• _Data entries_
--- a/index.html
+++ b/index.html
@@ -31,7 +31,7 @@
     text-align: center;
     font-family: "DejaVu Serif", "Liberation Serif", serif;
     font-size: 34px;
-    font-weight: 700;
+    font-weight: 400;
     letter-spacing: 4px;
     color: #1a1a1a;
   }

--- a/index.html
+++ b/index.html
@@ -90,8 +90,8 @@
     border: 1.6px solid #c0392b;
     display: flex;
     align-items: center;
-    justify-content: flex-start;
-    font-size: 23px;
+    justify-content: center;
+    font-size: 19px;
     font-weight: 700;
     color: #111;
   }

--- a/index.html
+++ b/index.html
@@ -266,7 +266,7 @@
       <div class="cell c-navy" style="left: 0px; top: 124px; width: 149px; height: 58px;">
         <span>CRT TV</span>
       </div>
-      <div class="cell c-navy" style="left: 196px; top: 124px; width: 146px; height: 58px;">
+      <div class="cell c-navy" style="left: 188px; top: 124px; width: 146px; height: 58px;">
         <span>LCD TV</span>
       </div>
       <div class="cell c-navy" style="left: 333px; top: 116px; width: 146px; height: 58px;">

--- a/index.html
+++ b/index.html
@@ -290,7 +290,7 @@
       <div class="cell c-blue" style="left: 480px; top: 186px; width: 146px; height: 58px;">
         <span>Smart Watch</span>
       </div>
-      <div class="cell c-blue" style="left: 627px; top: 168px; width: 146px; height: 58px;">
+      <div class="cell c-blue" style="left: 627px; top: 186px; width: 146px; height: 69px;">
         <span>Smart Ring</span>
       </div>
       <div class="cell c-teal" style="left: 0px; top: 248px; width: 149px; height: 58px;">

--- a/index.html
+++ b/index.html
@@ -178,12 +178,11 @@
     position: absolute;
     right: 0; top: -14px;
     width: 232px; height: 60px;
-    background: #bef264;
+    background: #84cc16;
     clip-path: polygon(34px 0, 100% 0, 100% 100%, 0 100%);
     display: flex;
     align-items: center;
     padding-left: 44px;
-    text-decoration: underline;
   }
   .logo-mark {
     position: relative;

* * *

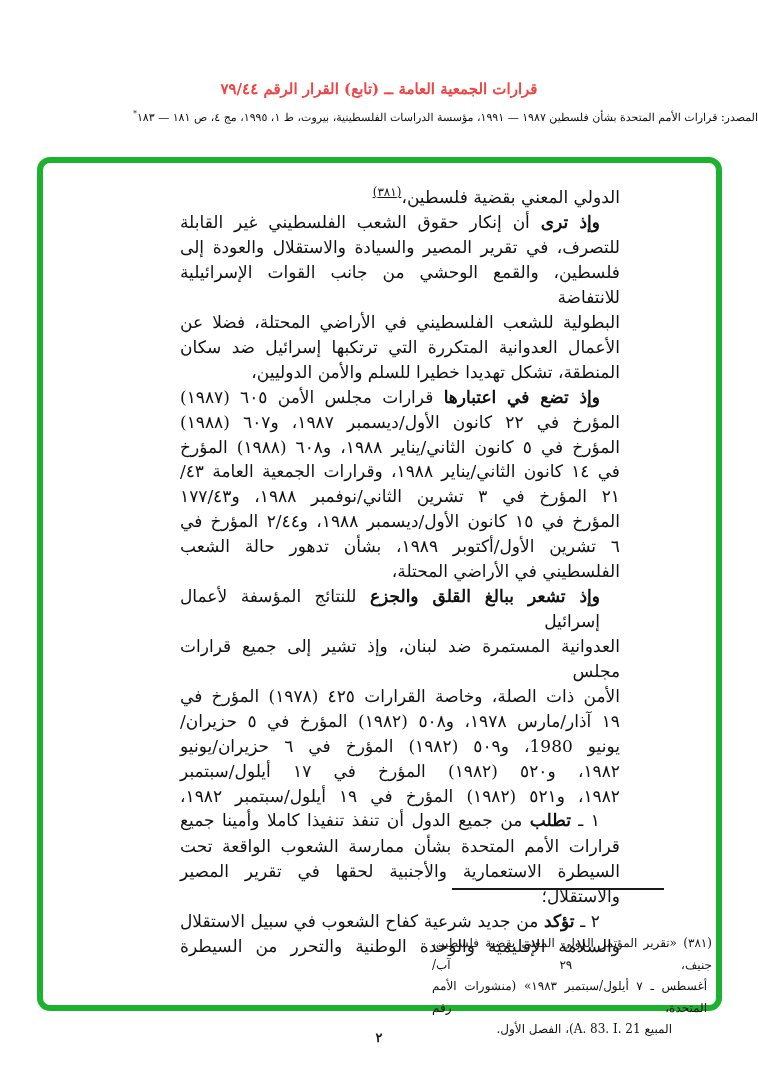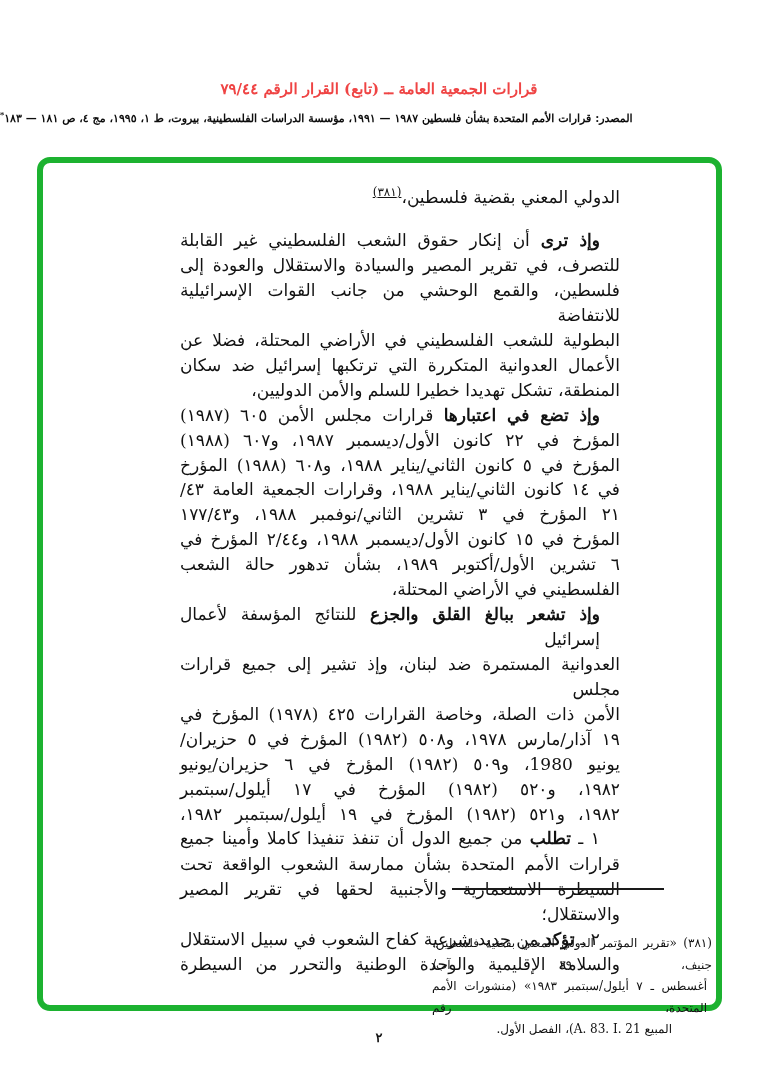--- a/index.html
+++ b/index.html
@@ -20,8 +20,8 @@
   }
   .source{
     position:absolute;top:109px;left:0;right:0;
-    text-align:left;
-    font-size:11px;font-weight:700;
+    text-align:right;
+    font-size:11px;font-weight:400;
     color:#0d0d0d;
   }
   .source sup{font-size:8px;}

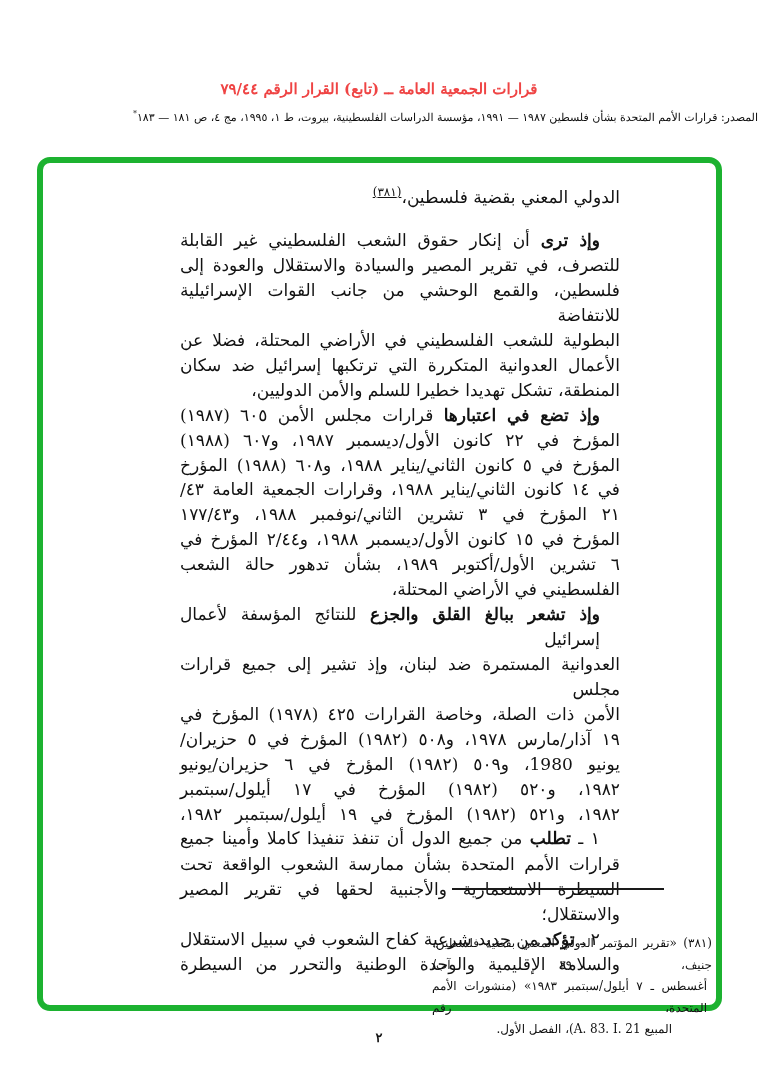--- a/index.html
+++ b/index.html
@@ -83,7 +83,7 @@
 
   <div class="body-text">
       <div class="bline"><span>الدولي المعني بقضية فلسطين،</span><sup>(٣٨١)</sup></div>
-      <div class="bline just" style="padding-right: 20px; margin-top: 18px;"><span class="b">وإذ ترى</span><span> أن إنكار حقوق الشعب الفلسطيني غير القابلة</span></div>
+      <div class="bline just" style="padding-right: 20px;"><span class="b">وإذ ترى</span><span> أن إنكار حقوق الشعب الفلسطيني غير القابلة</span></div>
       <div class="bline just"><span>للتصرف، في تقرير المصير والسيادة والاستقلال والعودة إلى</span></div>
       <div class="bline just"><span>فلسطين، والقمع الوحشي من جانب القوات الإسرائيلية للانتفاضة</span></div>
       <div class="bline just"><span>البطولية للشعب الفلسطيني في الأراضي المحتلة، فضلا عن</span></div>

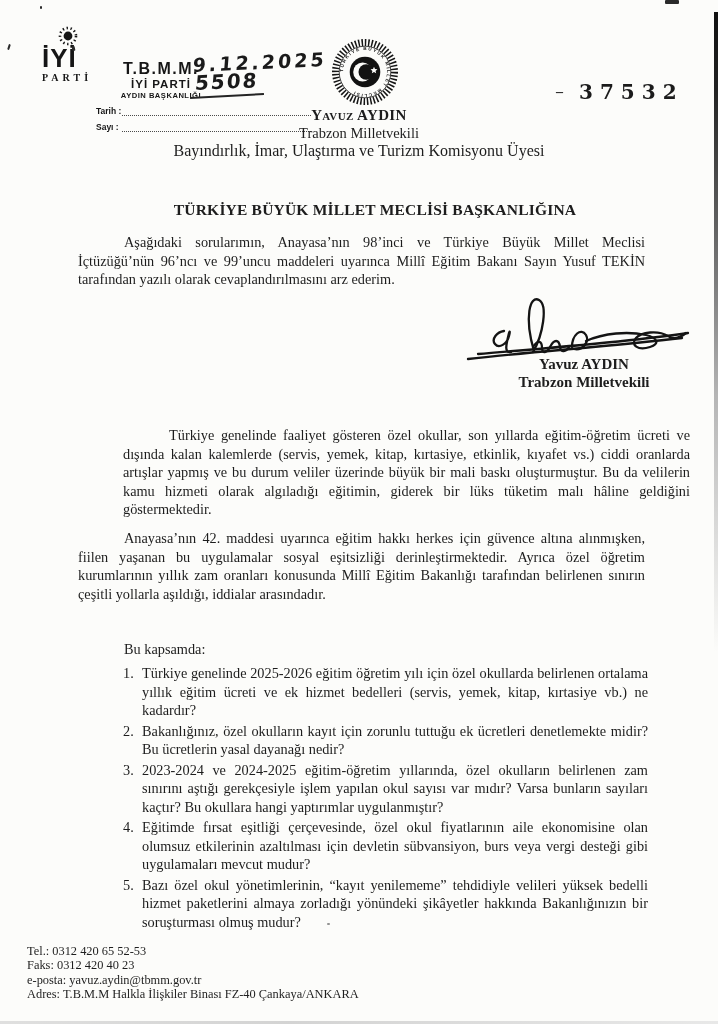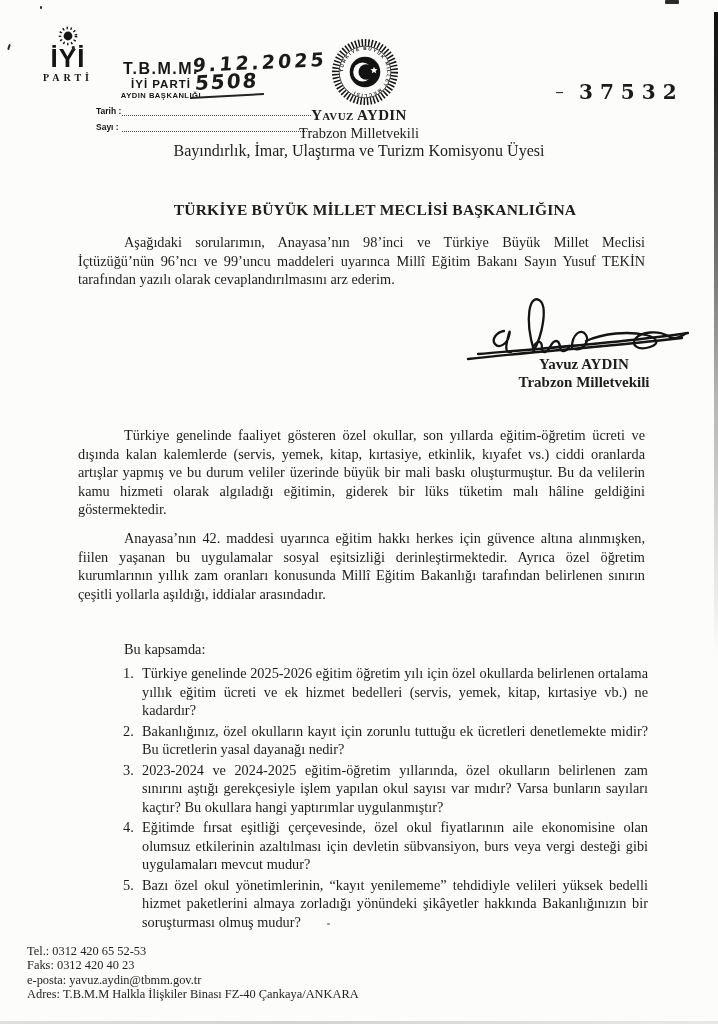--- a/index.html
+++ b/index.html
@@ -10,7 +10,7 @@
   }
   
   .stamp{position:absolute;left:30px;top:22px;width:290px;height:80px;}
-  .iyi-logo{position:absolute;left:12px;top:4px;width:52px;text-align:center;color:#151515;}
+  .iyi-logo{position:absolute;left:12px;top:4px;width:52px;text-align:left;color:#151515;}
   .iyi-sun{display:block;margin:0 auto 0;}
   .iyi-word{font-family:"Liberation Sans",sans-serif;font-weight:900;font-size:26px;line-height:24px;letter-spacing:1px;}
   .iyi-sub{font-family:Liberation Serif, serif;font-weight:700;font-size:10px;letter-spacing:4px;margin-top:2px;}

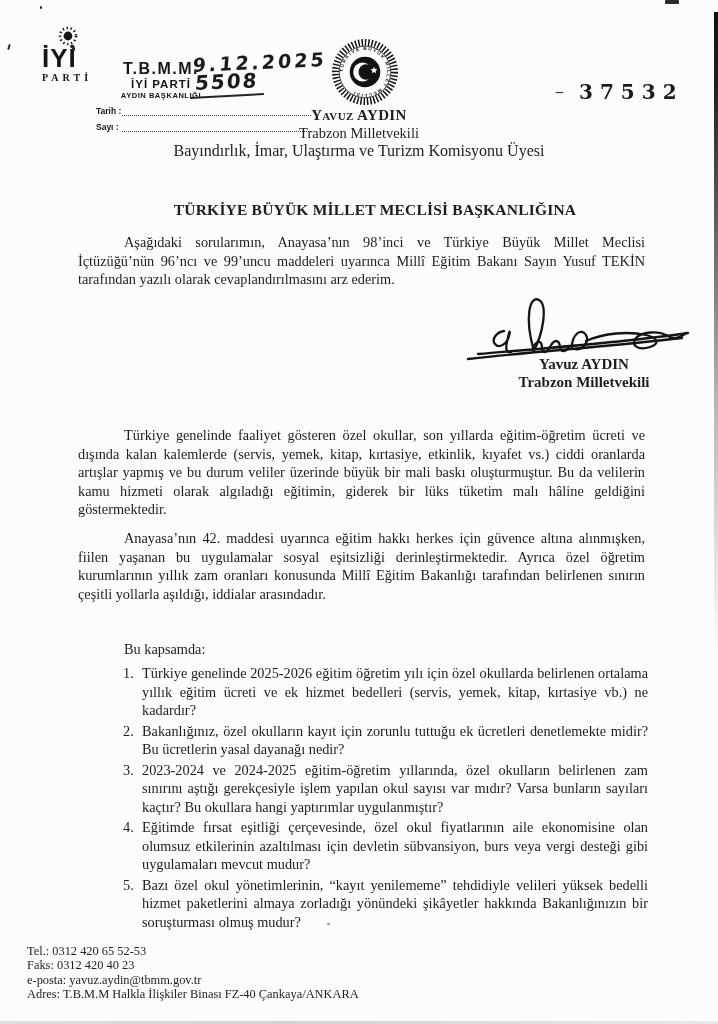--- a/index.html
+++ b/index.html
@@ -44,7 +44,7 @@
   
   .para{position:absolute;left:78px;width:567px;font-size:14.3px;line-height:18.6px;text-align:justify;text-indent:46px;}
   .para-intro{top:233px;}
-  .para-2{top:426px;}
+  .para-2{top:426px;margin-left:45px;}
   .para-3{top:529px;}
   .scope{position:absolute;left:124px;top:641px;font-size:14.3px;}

• _Task description_
Provide only the number of lines above that contain the word "الشعب".

• _Solved exercise_
2